Dominika Kulczyk (born 30 July 1977) is a Polish billionaire businesswoman, and the daughter of Jan Kulczyk, who was Poland's richest man. She is the co-founder and president of the Kulczyk Foundation, chair of the supervisory board of Kulczyk Holding, chair of the supervisory board of Polenergia SA, and co-founder of the Values Consulting Group. She is the author of a TV series, the Domino Effect. As of August 2022, her net worth was estimated at US$1.9 billion.

== Early life==
Dominika Kulczyk is the daughter of Grażyna Kulczyk and Jan Kulczyk, and sister of Sebastian Kulczyk.

She graduated from the Karol Marcinkowski Secondary School in Poznań. She is a graduate in Sinology from the Department of Oriental Studies, and in Political Sciences from the Faculty of Political Science and Journalism at Adam Mickiewicz University in Poznań. Between 1999 and 2000, she attended a course on Mandarin Chinese at two Chinese universities, Huadong Shifan University and Peking University. After her studies, she continued her education at the London Institute, and completed a course on strategic philanthropy organized by the Rockefeller Foundation.

==Career==
Kulczyk is a co-founder and president of the Kulczyk Foundation, a philanthropic organization cooperating with Polish and international non-governmental organizations (NGOs).

In 2006, together with Jacek Santorski, she founded the Values Consulting Group, which specializes in training on the psychology of business and is involved in the project of the Academy of Leadership Psychology, co-organized by the Warsaw University of Technology.

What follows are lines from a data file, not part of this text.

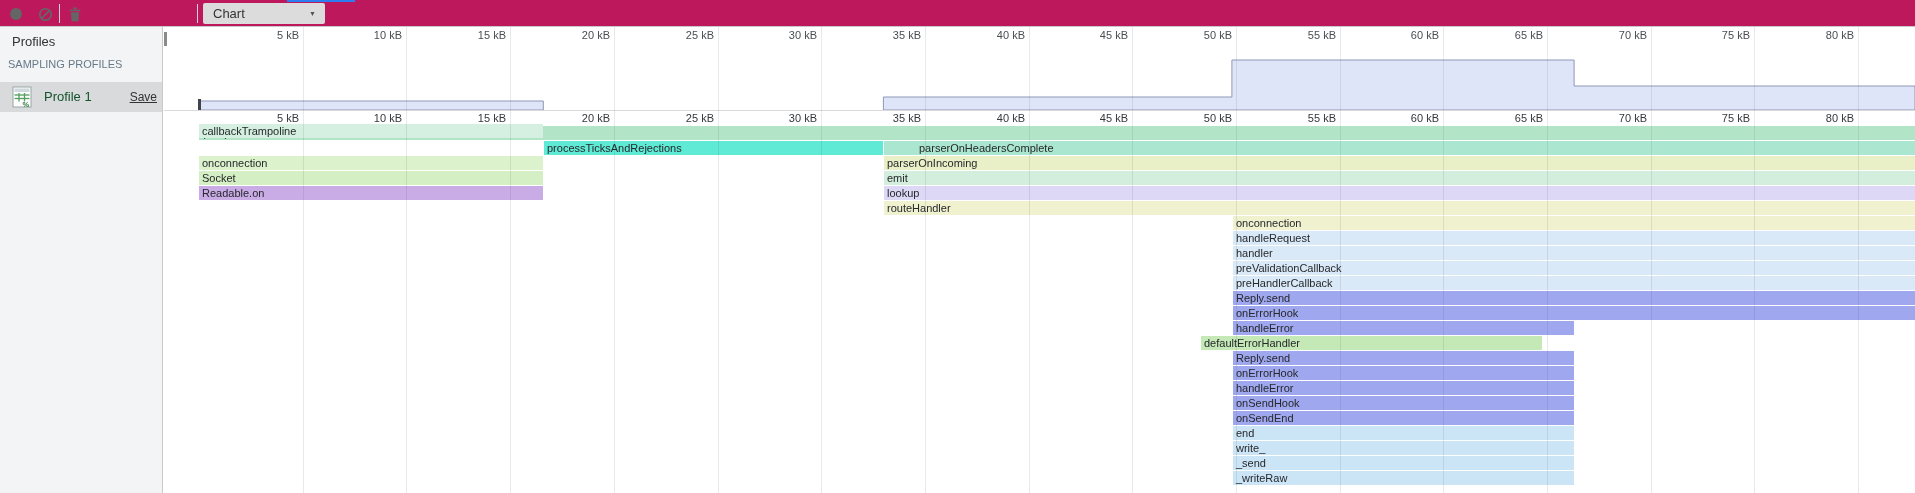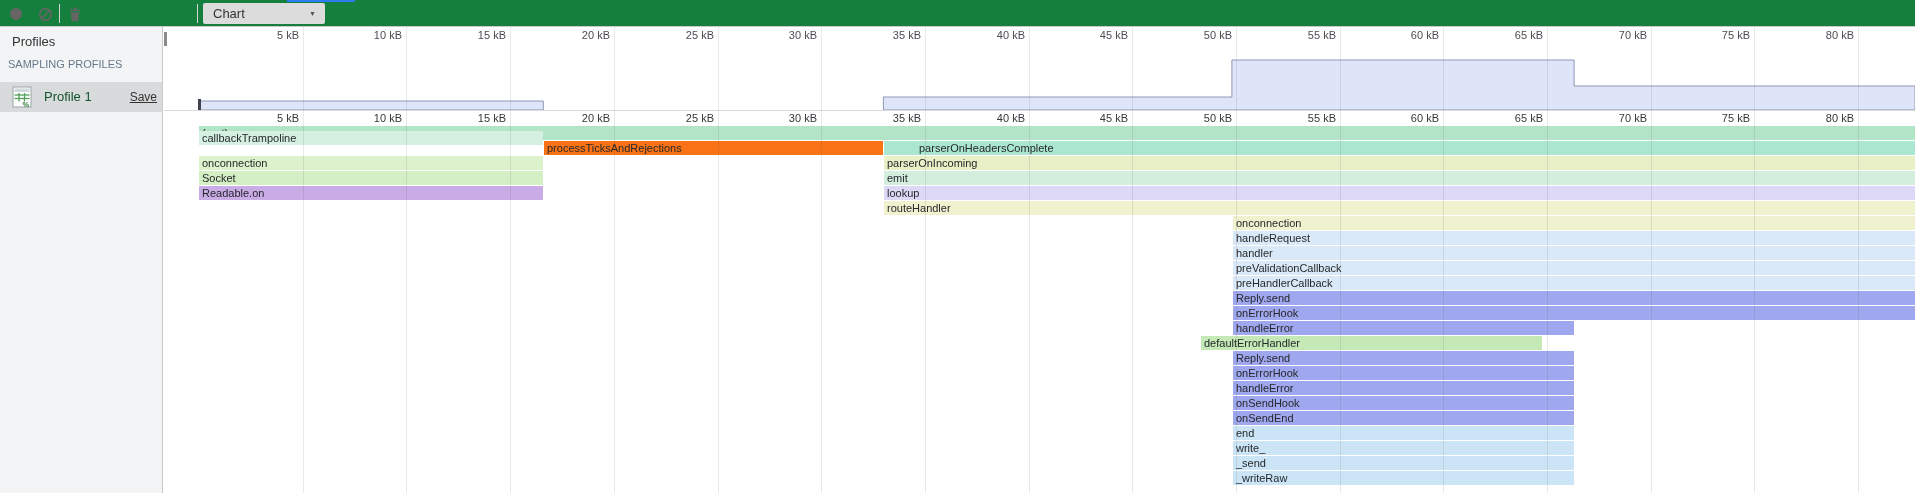"Chart" .toolbar { background: #15803d -> #be185d }
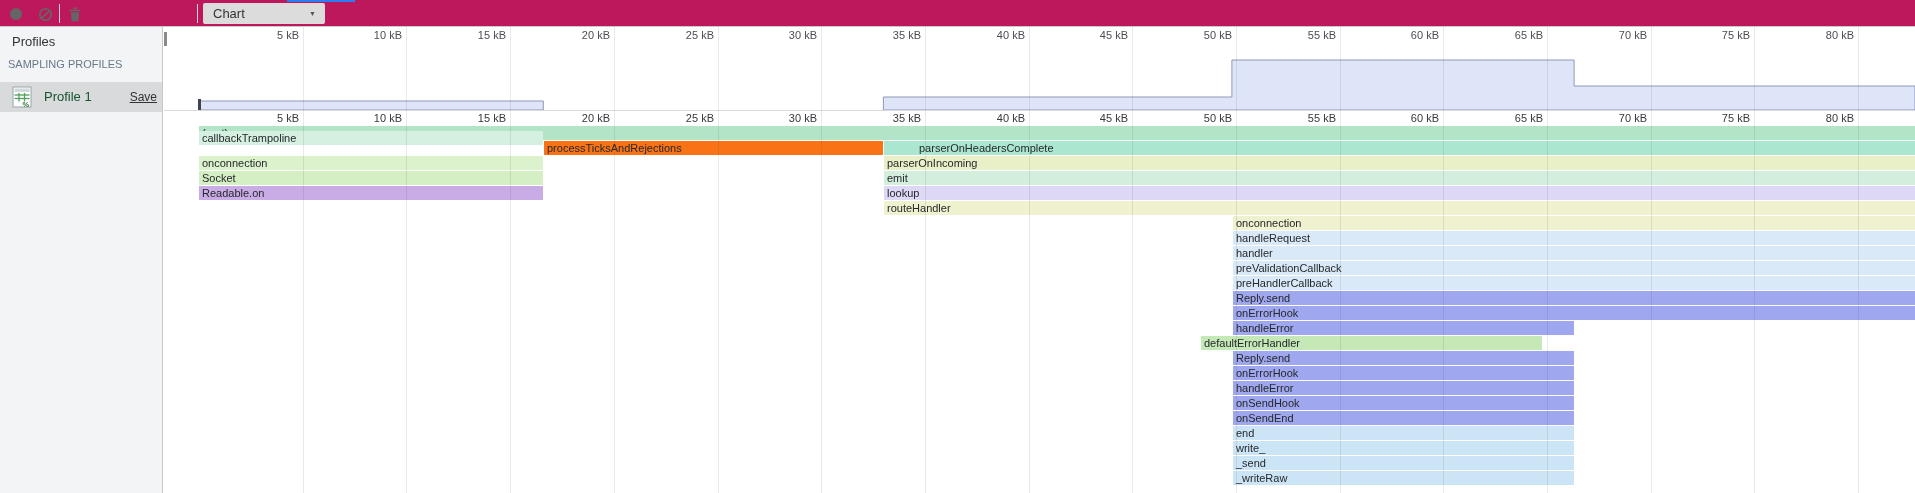"callbackTrampoline" div.bar { top: 104px -> 97px }
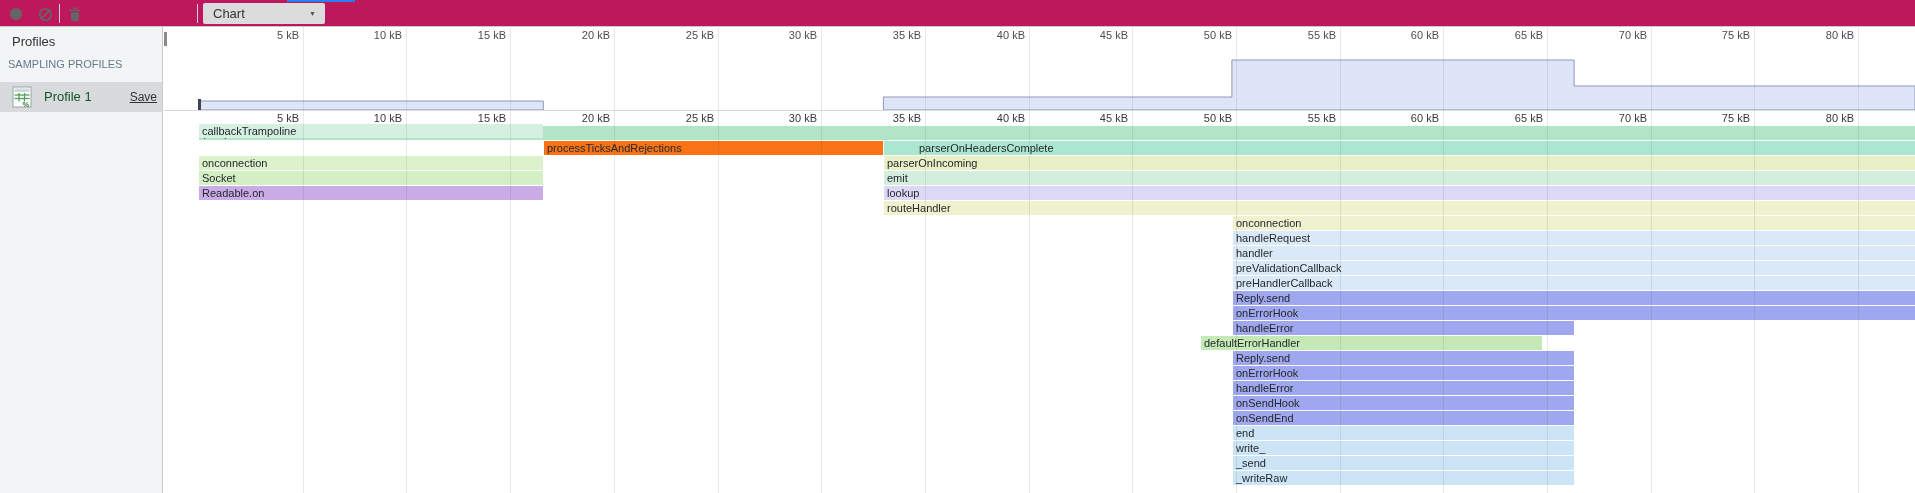"processTicksAndRejections" div.bar { background: #f97316 -> #5eead4 }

Between 2010 and 2017, Kulczyk was president of the Polish branch of Green Cross International. In June 2013, she joined the supervisory board of Kulczyk Investments. In the holding company established by her father, Kulczyk was responsible for activities within the scope of corporate social responsibility (CSR and CSI) and international communication.

Following the death of their father in 2015, Kulczyk inherited her father's shares in Polenergia SA, with his interests in other companies left to her brother Sebastian. In 2016, she benefited from the sale of the family's shares in SABMiller.

Until June 2018, she was the chair of Kulczyk Investments' supervisory board.

Between 2013 and 2016, she was the vice-president of Polish Olympic Committee, and is now an adviser to their president.

In July 2018, she became the majority shareholder of Polenergia SA, and the chair of its supervisory board.

In 2022, her foundation bought Marie Curie's summer house in Saint-Remy-les-Chevreuse, which had been put up for sale. She plans to open there the House of Sisterhood, a place where outstanding women who followed in the footsteps of Curie would meet and work together as well as be presented with awards in recognition for their achievements.

==Personal life==
Kulczyk was married to Jan Lubomirski-Lanckoroński from 2001 to 2013, when they divorced. They have two children together. She lives in Warsaw, Poland. In February 2020, she was reported to have paid £57.5 million for a house in Knightsbridge, London.